Ripple developer J. Ayo Akinyele, supported by CTO David Schwartz, has proposed native XRP staking on the XRP Ledger. The proposal follows Canary’s launch of the first XRP ETF, signaling growing institutional interest. Under the current Proof of Association model, transaction fees are burned to keep supply deflationary. Akinyele suggests reallocating fees or leveraging new programmability features to fund a staking rewards pool, aligning validator and token-holder incentives without changing the core ledger. He outlines potential staking models using tokenization tools and cites third-party yield platforms such as Flare (FLR) and Doppler Finance (DOP) as proof of concept. Emphasizing the need for robust incentive and penalty designs, he stresses maintaining ledger efficiency, security and governance balance. Native XRP staking could drive DeFi growth, digital asset treasuries and long-term price stability for XRP. Traders should monitor developments on XRP staking and ETF impacts, as these may affect market dynamics and adoption.
Bullish
Native XRP staking could strengthen market demand by offering yields, aligning with institutional interest driven by the recent ETF launch.

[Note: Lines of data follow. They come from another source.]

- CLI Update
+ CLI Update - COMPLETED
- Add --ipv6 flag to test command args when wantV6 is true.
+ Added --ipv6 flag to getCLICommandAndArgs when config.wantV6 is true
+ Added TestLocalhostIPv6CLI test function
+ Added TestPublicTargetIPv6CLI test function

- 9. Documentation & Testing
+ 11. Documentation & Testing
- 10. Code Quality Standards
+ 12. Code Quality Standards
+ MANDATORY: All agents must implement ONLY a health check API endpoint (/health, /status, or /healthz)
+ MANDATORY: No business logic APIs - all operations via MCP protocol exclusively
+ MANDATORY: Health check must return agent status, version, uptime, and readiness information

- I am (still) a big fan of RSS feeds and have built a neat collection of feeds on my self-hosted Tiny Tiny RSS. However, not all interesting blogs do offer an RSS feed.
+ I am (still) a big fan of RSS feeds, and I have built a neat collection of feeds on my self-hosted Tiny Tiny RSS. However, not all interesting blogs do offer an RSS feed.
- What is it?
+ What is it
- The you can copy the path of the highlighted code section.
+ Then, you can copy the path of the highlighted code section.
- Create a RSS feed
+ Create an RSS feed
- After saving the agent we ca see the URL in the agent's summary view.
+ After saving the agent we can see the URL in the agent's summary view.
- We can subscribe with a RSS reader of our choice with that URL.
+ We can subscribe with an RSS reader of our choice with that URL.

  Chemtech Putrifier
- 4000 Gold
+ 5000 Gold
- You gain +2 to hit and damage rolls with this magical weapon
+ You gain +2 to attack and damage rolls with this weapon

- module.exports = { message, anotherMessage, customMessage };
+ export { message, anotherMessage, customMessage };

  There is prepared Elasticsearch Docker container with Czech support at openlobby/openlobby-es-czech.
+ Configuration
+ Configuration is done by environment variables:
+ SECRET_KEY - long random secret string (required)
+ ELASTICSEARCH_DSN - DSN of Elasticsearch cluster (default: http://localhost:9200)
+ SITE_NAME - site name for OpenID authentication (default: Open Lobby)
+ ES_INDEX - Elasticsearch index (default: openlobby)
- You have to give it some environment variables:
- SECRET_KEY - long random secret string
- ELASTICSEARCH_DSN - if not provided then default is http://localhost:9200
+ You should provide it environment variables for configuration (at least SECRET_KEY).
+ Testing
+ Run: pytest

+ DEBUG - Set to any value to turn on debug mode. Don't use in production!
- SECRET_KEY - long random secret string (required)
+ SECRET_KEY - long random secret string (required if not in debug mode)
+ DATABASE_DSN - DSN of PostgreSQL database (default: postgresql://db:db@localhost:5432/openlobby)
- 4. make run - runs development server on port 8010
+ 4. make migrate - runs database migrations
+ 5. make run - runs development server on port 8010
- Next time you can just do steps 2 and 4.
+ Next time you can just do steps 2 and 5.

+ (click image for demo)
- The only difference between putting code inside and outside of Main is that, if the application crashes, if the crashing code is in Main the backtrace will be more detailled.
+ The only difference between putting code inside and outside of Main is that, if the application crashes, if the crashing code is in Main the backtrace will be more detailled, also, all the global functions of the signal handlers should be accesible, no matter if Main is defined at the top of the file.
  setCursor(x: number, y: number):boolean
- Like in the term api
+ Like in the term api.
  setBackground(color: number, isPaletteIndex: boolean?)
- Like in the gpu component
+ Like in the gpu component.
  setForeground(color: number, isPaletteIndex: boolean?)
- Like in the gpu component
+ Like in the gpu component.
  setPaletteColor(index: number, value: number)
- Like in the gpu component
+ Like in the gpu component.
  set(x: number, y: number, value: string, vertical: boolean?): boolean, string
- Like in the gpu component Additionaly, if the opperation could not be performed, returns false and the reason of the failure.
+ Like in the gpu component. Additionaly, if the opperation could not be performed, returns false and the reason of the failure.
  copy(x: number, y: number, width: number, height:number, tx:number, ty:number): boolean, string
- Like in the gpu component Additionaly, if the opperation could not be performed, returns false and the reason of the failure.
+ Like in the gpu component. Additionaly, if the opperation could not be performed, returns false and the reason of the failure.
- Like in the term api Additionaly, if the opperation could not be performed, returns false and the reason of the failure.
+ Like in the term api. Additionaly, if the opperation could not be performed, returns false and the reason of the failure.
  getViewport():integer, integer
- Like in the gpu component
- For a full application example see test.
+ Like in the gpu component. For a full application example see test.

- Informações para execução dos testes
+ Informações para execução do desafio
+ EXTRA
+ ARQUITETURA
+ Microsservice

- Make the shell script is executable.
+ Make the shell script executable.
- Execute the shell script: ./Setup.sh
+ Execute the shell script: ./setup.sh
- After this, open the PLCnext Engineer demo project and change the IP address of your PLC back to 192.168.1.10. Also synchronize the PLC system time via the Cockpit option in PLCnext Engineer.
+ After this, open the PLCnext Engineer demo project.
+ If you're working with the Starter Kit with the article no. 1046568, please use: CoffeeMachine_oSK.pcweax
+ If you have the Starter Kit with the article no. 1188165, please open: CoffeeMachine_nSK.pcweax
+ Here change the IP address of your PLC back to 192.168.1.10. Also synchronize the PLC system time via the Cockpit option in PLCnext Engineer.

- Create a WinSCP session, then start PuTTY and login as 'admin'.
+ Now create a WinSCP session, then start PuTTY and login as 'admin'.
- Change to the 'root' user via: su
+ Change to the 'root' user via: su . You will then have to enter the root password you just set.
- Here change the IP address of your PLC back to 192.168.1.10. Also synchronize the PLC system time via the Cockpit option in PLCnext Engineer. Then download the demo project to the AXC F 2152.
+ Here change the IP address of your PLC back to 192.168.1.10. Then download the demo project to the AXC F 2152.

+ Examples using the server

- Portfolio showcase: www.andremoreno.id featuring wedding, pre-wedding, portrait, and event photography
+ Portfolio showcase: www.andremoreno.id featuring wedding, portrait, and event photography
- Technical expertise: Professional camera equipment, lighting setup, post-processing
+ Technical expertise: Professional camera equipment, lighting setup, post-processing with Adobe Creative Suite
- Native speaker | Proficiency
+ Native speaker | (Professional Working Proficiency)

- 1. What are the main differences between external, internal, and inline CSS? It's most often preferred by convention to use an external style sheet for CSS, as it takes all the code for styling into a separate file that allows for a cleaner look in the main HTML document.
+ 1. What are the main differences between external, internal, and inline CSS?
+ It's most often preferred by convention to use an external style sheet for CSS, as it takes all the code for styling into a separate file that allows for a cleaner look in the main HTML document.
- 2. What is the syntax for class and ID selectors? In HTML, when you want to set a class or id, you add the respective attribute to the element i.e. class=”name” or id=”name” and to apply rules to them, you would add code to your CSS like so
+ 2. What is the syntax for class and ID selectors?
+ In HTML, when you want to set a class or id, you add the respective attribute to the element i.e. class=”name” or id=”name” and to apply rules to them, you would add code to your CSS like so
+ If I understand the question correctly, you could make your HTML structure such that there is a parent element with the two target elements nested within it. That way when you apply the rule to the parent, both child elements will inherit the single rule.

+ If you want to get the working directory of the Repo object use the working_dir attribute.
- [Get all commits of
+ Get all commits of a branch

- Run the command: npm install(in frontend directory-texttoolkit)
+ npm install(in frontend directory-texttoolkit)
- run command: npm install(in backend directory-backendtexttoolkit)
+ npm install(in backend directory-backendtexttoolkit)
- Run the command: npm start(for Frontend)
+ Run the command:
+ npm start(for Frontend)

In the short term, traders may see increased buying pressure as investors seek staking rewards on the XRPL. Over the long term, introducing staking rewards via reallocated fees and programmability features can boost network utility and DeFi adoption, potentially enhancing XRP price stability and growth. However, implementation risks, such as consensus adjustments and incentive design, introduce uncertainty. Overall, the proposal is bullish for XRP, given its potential to expand use cases and attract capital.